Outlining the hospital’s procedures for investing and managing its reserve funds, Collins explained that prior to 2004, the district “never had much cash,” which drew chuckles from the board and those observing the meeting. From the late 1990s into the early years of this decade, the hospital went into a financial black hole due to mismanagement, mainly of its billing practices, and nearly went bankrupt.

Sarpa and Jellinek both were elected in 2002 to stem the flow of red ink and, along with other newcomers to the board, hired a new management team and brought the institution back from the brink of fiscal ruin.

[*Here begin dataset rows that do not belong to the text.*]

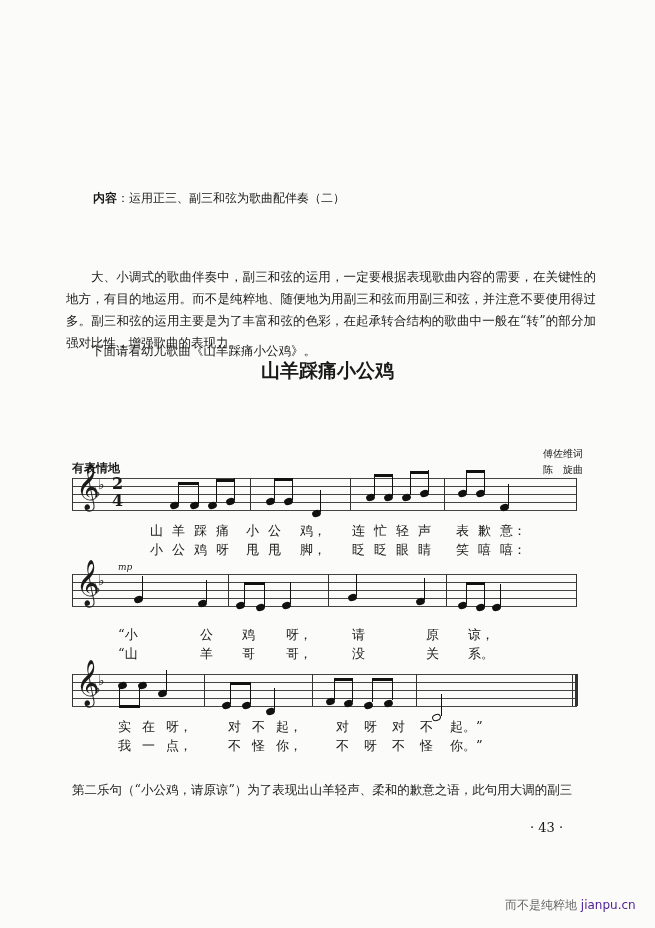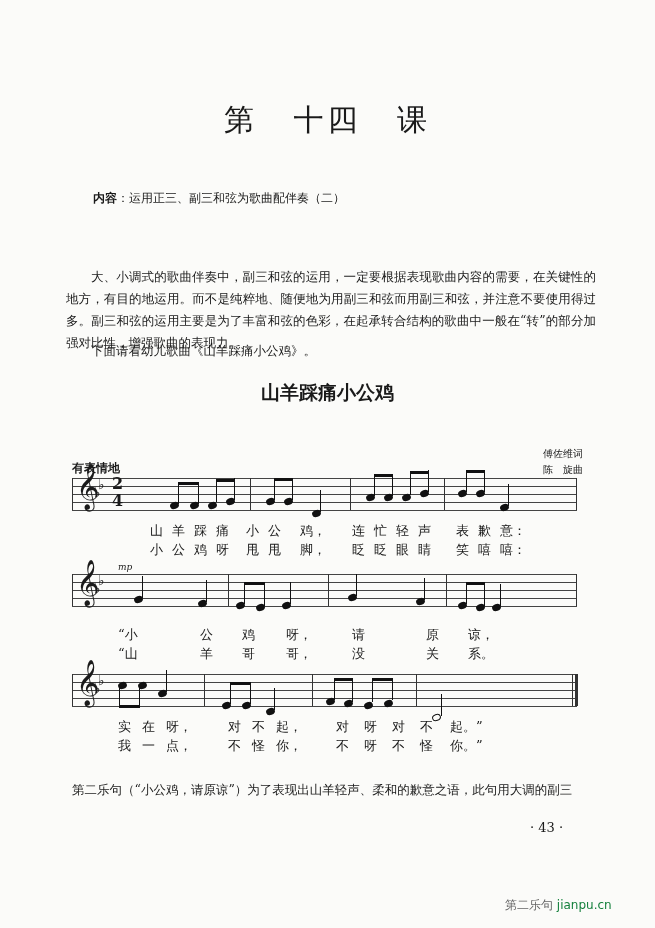--- a/index.html
+++ b/index.html
@@ -5,48 +5,47 @@
     * { box-sizing: border-box; margin: 0; padding: 0; }
     body { width: 655px; height: 928px; background: #fbfbf9; font-family: "DejaVu Serif", "Liberation Serif", serif; color: #1a1a1a; position: relative; overflow: hidden; }
     .page { position: absolute; inset: 0; }
     .lesson-title { position: absolute; top: 100px; left: 0; width: 655px; text-align: center; font-size: 30px; letter-spacing: 4px; word-spacing: 22px; font-weight: normal; }
     .content-line { position: absolute; top: 190px; left: 93px; font-size: 12px; }
     .content-line b { font-weight: bold; text-align: center; }
     .body-text { position: absolute; left: 66px; width: 530px; font-size: 12.5px; line-height: 22px; text-align: justify; margin-top: 40px; }
     .p1 { top: 226px; text-indent: 25px; }
     .p2 { top: 300px; left: 91px; }
     .p3 { top: 322px; left: 91px; }
-    .song-title { position: absolute; top: 380px; left: 0; width: 655px; text-align: center; font-size: 19px; }
+    .song-title { position: absolute; top: 358px; left: 0; width: 655px; text-align: center; font-size: 19px; }
     .credits { position: absolute; top: 446px; right: 72px; font-size: 10px; line-height: 16px; text-align: left; }
     .tempo { position: absolute; top: 460px; left: 72px; font-size: 12px; font-weight: bold; }
     .dynamic { position: absolute; top: 562px; left: 118px; font-size: 9px; font-style: italic; }
     .staff { position: absolute; left: 72px; width: 505px; height: 32px; }
     .staff .line { position: absolute; left: 0; right: 0; height: 1px; background: #444; }
     .staff .bar { position: absolute; top: 0; width: 1px; height: 32px; background: #333; }
     .clef { position: absolute; left: 4px; top: -12px; font-size: 40px; line-height: 1; font-family: "DejaVu Sans", sans-serif; }
     .flat { position: absolute; left: 26px; font-size: 14px; font-family: "DejaVu Sans", sans-serif; }
     .timesig { position: absolute; left: 40px; top: -3px; font-size: 16px; font-weight: bold; line-height: 17px; text-align: center; }
     .note { position: absolute; width: 9px; height: 7px; background: #111; border-radius: 50%; transform: rotate(-20deg); }
     .stem { position: absolute; width: 1px; height: 22px; background: #111; }
     .beam { position: absolute; height: 3px; background: #111; }
     .lyrics { position: absolute; left: 72px; width: 505px; font-size: 13px; height: 18px; }
     .lyrics span { position: absolute; }
     .analysis { position: absolute; left: 72px; width: 520px; font-size: 12.5px; line-height: 22px; }
     .a1 { top: 757px; }
     .a2 { top: 779px; }
     .page-number { position: absolute; top: 820px; left: 530px; font-size: 13px; }
     .watermark { position: absolute; top: 897px; left: 505px; font-size: 12px; font-family: "DejaVu Sans", sans-serif; color: #666; }
-    .watermark .brand { color: #15803d; text-align: right; }
+    .watermark .brand { color: #4c1d95; text-align: right; }
   </style>
 </head>
 <body>
 
 <div class="page">
 
-  <h1 class="lesson-title">第 十四 课</h1>
 
   <div class="content-line">
     <b>内容</b><span>：运用正三、副三和弦为歌曲配伴奏（二）</span>
   </div>
 
   <p class="body-text p1">大、小调式的歌曲伴奏中，副三和弦的运用，一定要根据表现歌曲内容的需要，在关键性的地方，有目的地运用。而不是纯粹地、随便地为用副三和弦而用副三和弦，并注意不要使用得过多。副三和弦的运用主要是为了丰富和弦的色彩，在起承转合结构的歌曲中一般在“转”的部分加强对比性，增强歌曲的表现力。</p>
   <p class="body-text p2">下面请看幼儿歌曲《山羊踩痛小公鸡》。</p>
 
   <h2 class="song-title">山羊踩痛小公鸡</h2>
 
@@ -267,16 +266,16 @@
       <span style="left:320px">不</span>
       <span style="left:348px">怪</span>
       <span style="left:378px">你。”</span>
   </div>
 
   <p class="analysis a2">第二乐句（“小公鸡，请原谅”）为了表现出山羊轻声、柔和的歉意之语，此句用大调的副三</p>
 
   <div class="page-number">· 43 ·</div>
 
   <div class="watermark">
-    <span>第二乐句</span>
+    <span>而不是纯粹地</span>
     <span class="brand">jianpu.cn</span>
   </div>
 </div>
 
 </body></html>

In recent years, Collins continued, the hospital’s reserves have grown and have been invested, mainly through Alpine Bank. But in 2007, the management and the board formulated a new policy that called for putting the investment accounts out to a competitive bidding process. When the bids came back, Collins said, the hospital administration decided to split the investments between Alpine Bank and a new bank, United Western ” 80 percent of the funds remaining with Alpine, and 20 percent going to United Western.

Collins said Jellinek had introduced United Western to the hospitals administration, adding that he was aware that Jellinek did business with United Western, a relationship that figured in the news stories about Jellinek’s financial entanglements.

“But I didn’t consider that unusual,” Collins said, explaining that in his experience it is “pretty common” for board members to recommend doing business with banks and other institutions that they are familiar with.

Toward the end of the meeting, the board voted that Mink and Schumacher will work with Ressler and the administration to come up with a way of narrowing the list of candidates, should the number of applicants threaten the board’s ability to meet the deadline.

Sarpa urged that the review of the hospital’s policies and procedures be done concurrent with the replacement interviews, in the hopes that both will be done before the 60 days are up.

Collins estimated that the review could end up “costing $60,000, $70,000, maybe even $100,000,” to which Sarpa replied, “I think this is important enough” to spend that kind of money.